# If an INTJ is not initiating contact...what does that mean?



## enfptoafault (Jun 29, 2017)

I am an ENFP, I am in love with my INTJ from the first week I met him. He has dumped me three times in the past year and a half (super embracing) and we are trying things again. I have come to understand his need for autonomy and his lack of communication are normal.

What worries me is that the signs that an INTJ is not interested in a SO is very clear (lack of initiating communication and contact, not asking how I am doing, not being there when things get hard, short polite responses) but he still agrees to meet with me, we have a great time, when we are together he is very nurturing, kind, thoughtful, and affectionate. Plus our conversations are great.

I don't know where I stand, I feel alone and embarrassed that I am the only one trying in this relationship. 

I asked to spend time with him this weekend and he barely told me that he is leaving the state for a weekend trip with friends...wasn't I worth a text of a heads up or is this normal?

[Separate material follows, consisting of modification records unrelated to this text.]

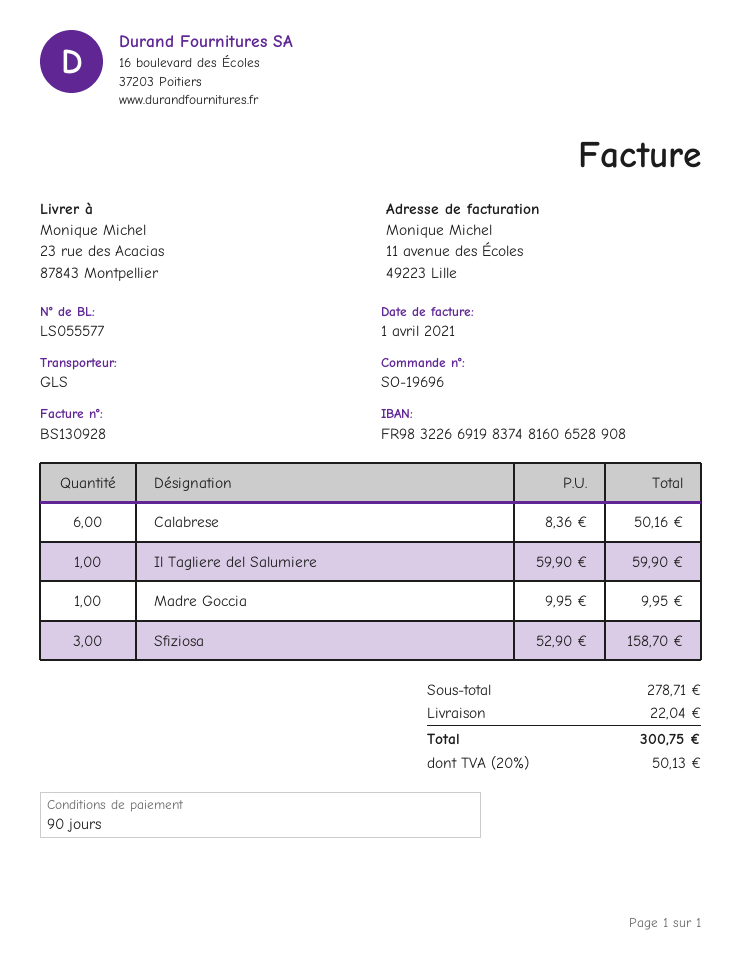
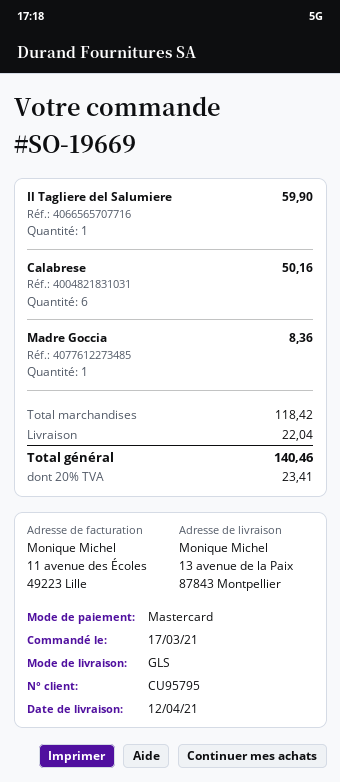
order number: SO-19696 -> SO-19669
ship to: 23 rue des Acacias, 87843 Montpellier -> 13 avenue de la Paix, 87843 Montpellier
Madre Goccia: 1 for 9.95 -> 1 for 8.36
Sfiziosa: 3 for 158.70 -> none
subtotal: 278.71 -> 118.42
tax: 20% = 50.13 -> 20% = 23.41
total: 300.75 -> 140.46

This can't be normal right?

I have read so much on INTJ, saw a bunch of videos...please help me.


----------



## l0stinspace (Jun 29, 2017)

Oh, reminds me of an INTJ who I had crush on, at first he was nice then the hot/cold game became harsher and harsher. He was sending me mixed signals, he didn't really care about my wellbeing but somehow I just know he was interested in me, even when ignoring. Basically he yearned for an unhealthy relationship with me of slave and master or something. So basically, he was an unhealthy INTJ because I met healthy INTJs and I can tell there is difference. Your INTJ sounds unhealthy type. Does he show signs of narcissism? I know INTJ is a type who is prone to narcissism and paranoia when unhealthy


----------